The report also provided an explanation for why the CAM program (prior to the expansion) had received only 9,500 applications since being started, noting that program's numerous conditions (DNA tests, background checks, medical clearance, etc.) dissuaded some from applying.
However, a more significant factor limiting applications, observed CIS, was that the majority of the Salvadoran, Guatemalan, and Honduran immigrants present in the United States are here illegally, which makes them ineligible to participate.
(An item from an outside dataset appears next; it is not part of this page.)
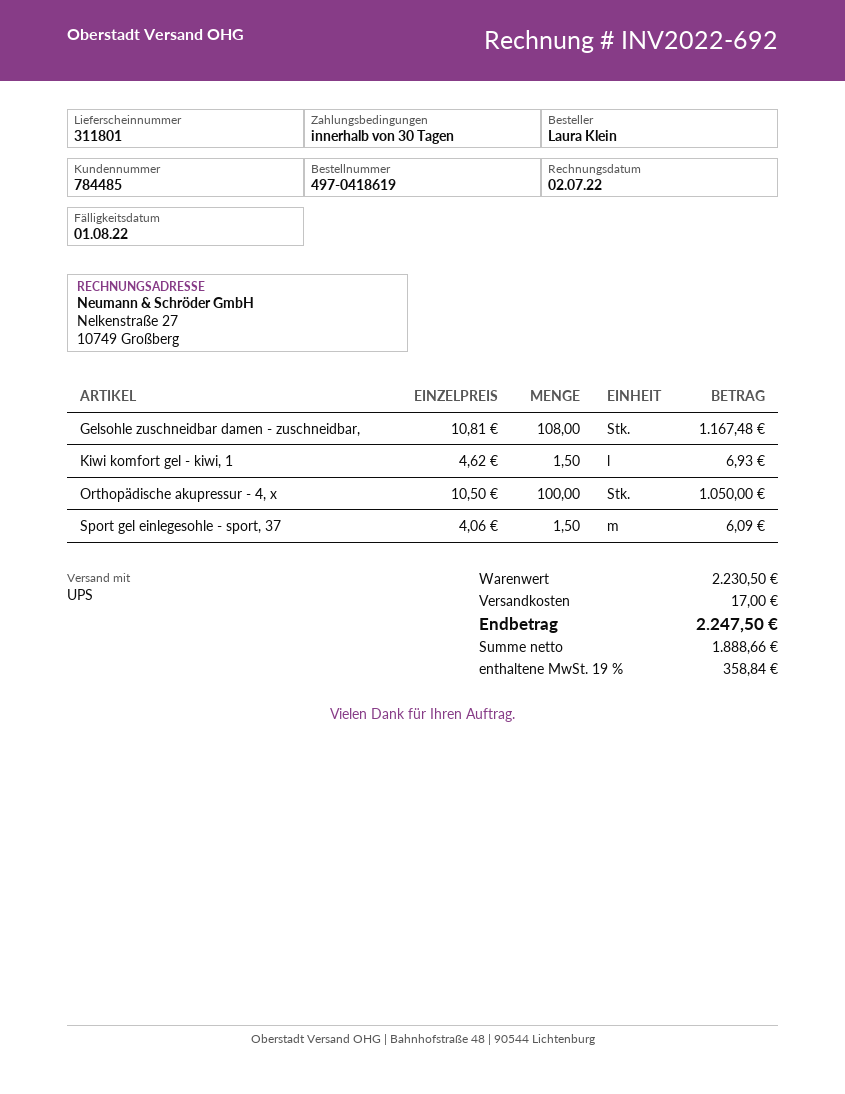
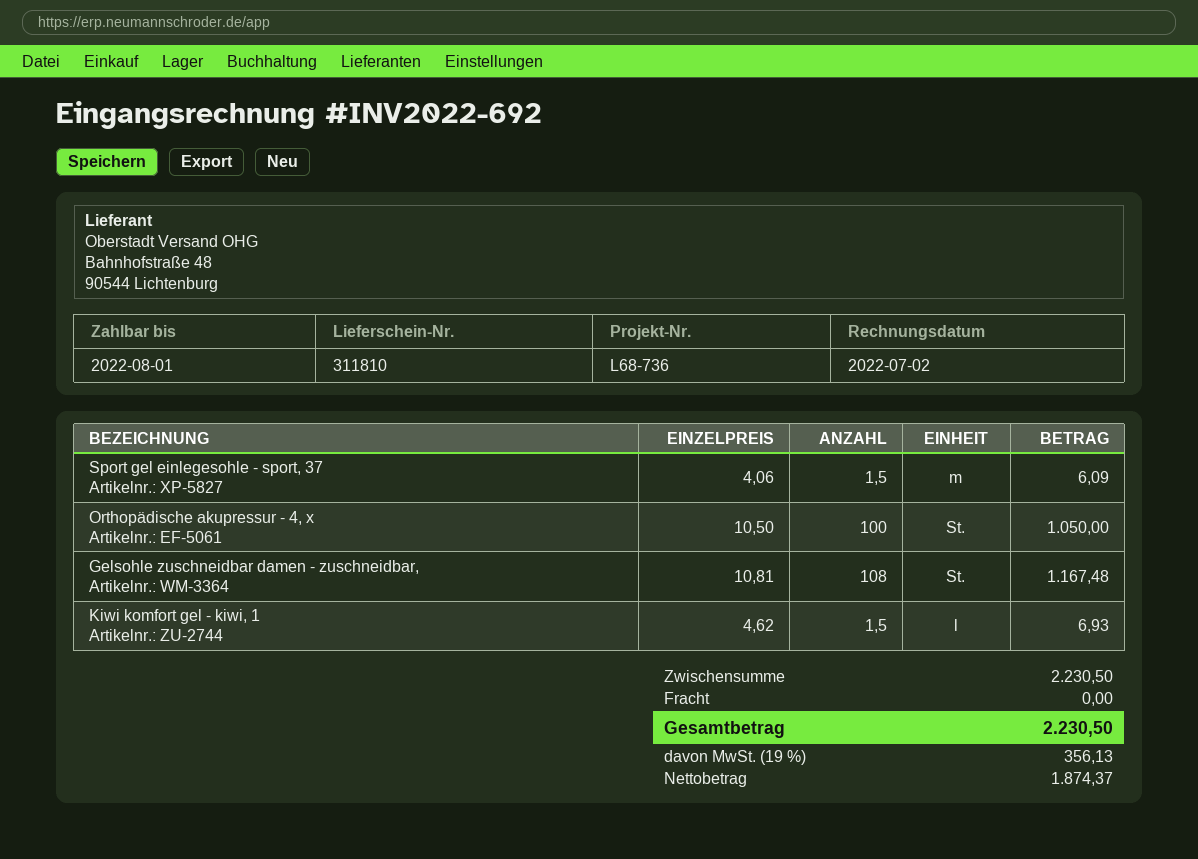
delivery note number: 311801 -> 311810
shipping: 17.00 -> 0.00
net: 1888.66 -> 1874.37
tax: 19% = 358.84 -> 19% = 356.13
total: 2247.50 -> 2230.50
When it was first created, the stated goal of CAM was bring Central American minors safely to their parents in the United States. This was sold as a humanitarian measure, designed to eliminate the need for these minors to make the long, dangerous trek all the way through Mexico to the U.S. border.
However, noted CIS, the expansion of the program created an entirely new situation:
In other words, individuals from El Salvador, Guatemala, or Honduras who made it to the U.S. — illegally for the most part — can now have their extended family members flown to them with U.S. taxpayers’ money. And those on the other side, who considered crossing here illegally, could be spared the trouble and given legal status. This seems to be this administration's idea of enforcing immigration laws.
The MRCTV report, citing an e-mail from the State Department, noted that more than 10,600 Central Americans from Guatemala, Honduras, and El Salvador have applied for refugee status or humanitarian parole under the CAM program, to date. If the current ratio of adults-to-children continues, 7,400 of those will be adults and not minors, for whom the program was originally created.